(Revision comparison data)
━━━━
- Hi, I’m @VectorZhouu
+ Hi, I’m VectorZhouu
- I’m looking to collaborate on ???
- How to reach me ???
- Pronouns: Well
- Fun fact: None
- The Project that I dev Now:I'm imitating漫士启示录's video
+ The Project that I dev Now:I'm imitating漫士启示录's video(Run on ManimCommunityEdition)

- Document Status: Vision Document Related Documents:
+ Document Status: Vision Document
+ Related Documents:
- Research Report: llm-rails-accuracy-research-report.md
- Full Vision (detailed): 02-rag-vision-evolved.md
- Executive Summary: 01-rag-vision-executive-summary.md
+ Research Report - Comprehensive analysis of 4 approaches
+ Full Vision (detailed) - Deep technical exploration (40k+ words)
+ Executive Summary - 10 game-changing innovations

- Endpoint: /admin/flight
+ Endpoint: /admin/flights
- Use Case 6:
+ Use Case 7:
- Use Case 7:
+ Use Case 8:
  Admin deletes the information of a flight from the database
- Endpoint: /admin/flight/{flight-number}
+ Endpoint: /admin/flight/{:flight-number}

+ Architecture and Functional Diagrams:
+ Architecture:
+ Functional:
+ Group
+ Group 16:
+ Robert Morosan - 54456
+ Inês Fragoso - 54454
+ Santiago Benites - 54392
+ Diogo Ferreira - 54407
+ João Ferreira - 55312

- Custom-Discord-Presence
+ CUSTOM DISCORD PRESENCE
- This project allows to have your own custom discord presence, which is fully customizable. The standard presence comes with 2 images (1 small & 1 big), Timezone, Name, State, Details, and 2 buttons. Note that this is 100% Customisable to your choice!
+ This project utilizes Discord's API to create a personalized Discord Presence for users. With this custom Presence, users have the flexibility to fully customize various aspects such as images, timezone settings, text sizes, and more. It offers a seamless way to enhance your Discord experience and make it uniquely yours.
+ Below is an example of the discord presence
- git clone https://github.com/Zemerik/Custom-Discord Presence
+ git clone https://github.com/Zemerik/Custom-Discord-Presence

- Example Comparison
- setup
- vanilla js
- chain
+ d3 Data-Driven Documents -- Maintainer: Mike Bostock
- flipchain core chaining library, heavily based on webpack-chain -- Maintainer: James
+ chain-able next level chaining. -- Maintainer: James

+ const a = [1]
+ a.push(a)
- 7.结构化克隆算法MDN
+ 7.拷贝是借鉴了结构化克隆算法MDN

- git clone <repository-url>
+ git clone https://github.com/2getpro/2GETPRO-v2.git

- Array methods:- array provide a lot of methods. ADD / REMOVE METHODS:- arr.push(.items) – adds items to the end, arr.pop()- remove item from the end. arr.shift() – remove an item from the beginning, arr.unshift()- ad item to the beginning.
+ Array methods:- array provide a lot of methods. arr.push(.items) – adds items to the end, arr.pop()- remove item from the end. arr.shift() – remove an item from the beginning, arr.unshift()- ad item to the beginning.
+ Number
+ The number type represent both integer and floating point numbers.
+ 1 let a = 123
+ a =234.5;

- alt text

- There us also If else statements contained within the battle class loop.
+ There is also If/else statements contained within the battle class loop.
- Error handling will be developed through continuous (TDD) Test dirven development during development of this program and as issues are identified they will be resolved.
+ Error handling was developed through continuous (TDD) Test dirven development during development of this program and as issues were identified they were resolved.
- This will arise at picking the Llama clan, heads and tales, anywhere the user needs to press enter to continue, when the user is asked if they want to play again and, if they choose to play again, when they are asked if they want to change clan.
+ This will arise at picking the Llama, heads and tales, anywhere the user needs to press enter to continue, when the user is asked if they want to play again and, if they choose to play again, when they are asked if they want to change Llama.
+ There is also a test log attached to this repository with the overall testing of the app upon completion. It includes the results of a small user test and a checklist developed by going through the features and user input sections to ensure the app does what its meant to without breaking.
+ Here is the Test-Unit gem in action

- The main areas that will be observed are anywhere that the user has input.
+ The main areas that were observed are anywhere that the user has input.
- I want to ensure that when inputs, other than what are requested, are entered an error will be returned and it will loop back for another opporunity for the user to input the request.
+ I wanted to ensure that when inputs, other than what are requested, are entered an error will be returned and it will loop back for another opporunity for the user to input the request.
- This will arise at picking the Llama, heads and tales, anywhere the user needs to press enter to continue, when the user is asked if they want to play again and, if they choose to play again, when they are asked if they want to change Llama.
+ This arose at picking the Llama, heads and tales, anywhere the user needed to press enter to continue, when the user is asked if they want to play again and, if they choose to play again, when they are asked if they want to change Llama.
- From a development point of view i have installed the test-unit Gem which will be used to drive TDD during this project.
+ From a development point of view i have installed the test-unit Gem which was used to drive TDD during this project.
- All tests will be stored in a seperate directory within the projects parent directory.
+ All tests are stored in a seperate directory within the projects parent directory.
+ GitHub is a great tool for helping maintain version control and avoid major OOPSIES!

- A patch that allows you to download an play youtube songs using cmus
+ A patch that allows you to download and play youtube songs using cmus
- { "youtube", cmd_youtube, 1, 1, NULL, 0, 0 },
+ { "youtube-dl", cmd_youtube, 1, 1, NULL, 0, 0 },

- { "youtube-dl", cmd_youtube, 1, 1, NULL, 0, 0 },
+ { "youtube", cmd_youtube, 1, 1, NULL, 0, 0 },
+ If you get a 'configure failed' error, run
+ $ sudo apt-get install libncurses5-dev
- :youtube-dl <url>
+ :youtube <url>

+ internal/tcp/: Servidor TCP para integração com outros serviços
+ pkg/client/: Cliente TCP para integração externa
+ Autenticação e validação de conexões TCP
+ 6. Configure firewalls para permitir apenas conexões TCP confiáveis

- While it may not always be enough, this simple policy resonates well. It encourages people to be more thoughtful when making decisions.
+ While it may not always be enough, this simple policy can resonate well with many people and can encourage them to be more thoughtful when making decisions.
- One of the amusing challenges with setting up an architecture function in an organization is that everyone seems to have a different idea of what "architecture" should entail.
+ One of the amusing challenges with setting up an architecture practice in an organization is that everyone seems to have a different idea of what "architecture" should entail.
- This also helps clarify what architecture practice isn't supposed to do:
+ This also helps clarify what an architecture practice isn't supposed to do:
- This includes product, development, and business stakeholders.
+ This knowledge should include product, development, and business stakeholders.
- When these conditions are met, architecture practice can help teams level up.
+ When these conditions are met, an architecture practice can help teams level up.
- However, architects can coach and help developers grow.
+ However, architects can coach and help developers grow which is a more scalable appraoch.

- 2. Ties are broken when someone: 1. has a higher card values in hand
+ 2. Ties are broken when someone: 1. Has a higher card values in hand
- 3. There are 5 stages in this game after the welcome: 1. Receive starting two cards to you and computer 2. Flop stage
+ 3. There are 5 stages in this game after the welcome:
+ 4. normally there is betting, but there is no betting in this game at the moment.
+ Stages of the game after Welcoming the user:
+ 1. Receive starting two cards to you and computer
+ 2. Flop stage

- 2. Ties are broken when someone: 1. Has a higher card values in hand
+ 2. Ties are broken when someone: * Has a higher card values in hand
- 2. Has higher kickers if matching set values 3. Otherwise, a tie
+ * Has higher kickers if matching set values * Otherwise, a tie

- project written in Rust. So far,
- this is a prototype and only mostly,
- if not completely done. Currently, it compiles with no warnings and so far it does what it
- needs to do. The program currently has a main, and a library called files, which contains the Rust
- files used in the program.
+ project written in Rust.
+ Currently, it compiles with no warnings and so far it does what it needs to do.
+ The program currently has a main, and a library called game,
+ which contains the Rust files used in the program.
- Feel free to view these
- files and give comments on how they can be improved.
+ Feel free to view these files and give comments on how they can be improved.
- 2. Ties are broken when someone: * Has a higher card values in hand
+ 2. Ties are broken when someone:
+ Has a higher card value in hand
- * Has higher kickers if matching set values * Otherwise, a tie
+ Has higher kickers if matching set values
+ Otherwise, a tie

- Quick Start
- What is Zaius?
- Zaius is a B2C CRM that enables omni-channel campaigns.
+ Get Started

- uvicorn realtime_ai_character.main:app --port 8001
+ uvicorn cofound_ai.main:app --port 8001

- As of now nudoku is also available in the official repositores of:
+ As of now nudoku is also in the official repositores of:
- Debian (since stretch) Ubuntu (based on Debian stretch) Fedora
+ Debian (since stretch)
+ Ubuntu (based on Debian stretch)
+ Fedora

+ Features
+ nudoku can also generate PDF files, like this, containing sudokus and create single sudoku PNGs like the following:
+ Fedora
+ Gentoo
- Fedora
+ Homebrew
━━━━
Work to complete – Print, from the entries above, the line with "architecture practice in", the line with "- This also" and all lines between them, exactly and with nothing else.

Exercise response –
+ One of the amusing challenges with setting up an architecture practice in an organization is that everyone seems to have a different idea of what "architecture" should entail.
- This also helps clarify what architecture practice isn't supposed to do:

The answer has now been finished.